About disabled authentication for Enterprise Managed Users

After you disable SAML or OIDC authentication for your enterprise, the following effects apply:

• All external identities for the enterprise, and associated email addresses for managed user accounts, will be removed. For more information, see Viewing and managing a user's SAML access to your enterprise.
• All managed user accounts will be suspended. The suspended accounts will not be renamed.
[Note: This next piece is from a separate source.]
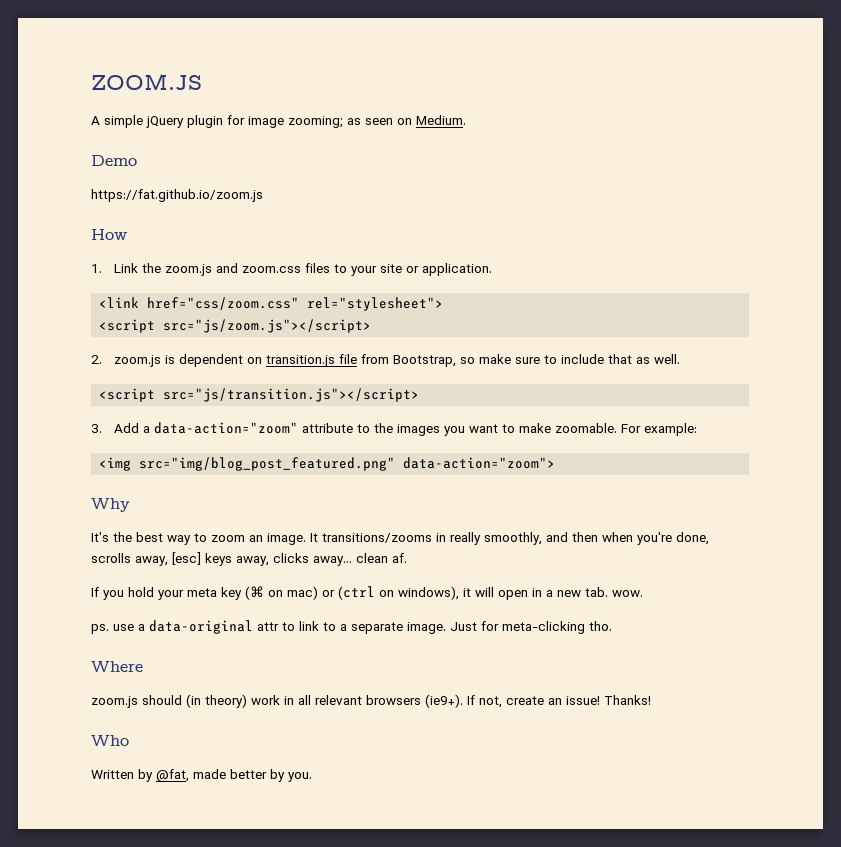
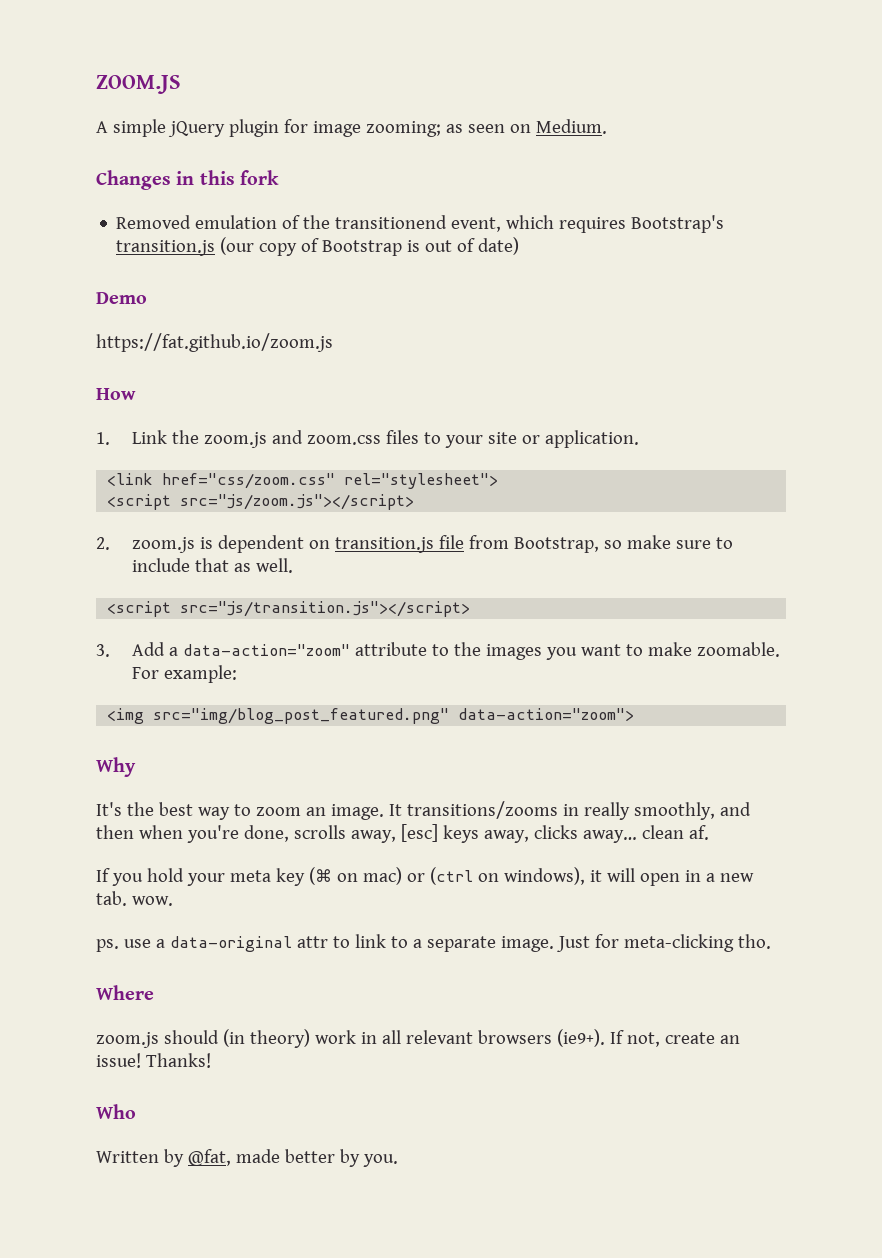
(466, 120) none -> [96,170,279,190] [116,215,725,233] [116,237,520,256] // Changes in this fork // Removed emulation of the transitionend event, which requires Bootstrap's transition.js (our copy of Bootstrap is out of date)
For more information, see Viewing people in your enterprise.
• All personal access tokens and SSH keys associated with managed user accounts will be deleted.
• All of the external groups provisioned by SCIM will be deleted. For more information, see Managing team memberships with identity provider groups.

If you later reconfigure authentication for the enterprise, external groups must be reprovisioned via SCIM, and managed user accounts must be reprovisioned before users can sign in.

If you want to migrate to a new identity provider (IdP) or tenant rather than disabling authentication entirely, see Migrating your enterprise to a new identity provider or tenant.

Disabling authentication

1. Sign in as the setup user for your enterprise with the username SHORTCODE_admin, replacing SHORTCODE with your enterprise's shortcode.

2. Attempt to access your enterprise account, and use a recovery code to bypass SAML SSO or OIDC. For more information, see Accessing your enterprise account if your identity provider is unavailable.

3. Navigate to your enterprise. For example, from the Enterprises page on GitHub.com.

4. At the top of the page, click Identity provider.

5. Under Identity Provider, click Single sign-on configuration.

6. Next to "SAML single sign-on" or "OIDC single sign-on", click to deselect SAML single sign-on or OIDC single sign-on.

7. To confirm, click Disable SAML single sign-on or Disable OIDC single sign-on.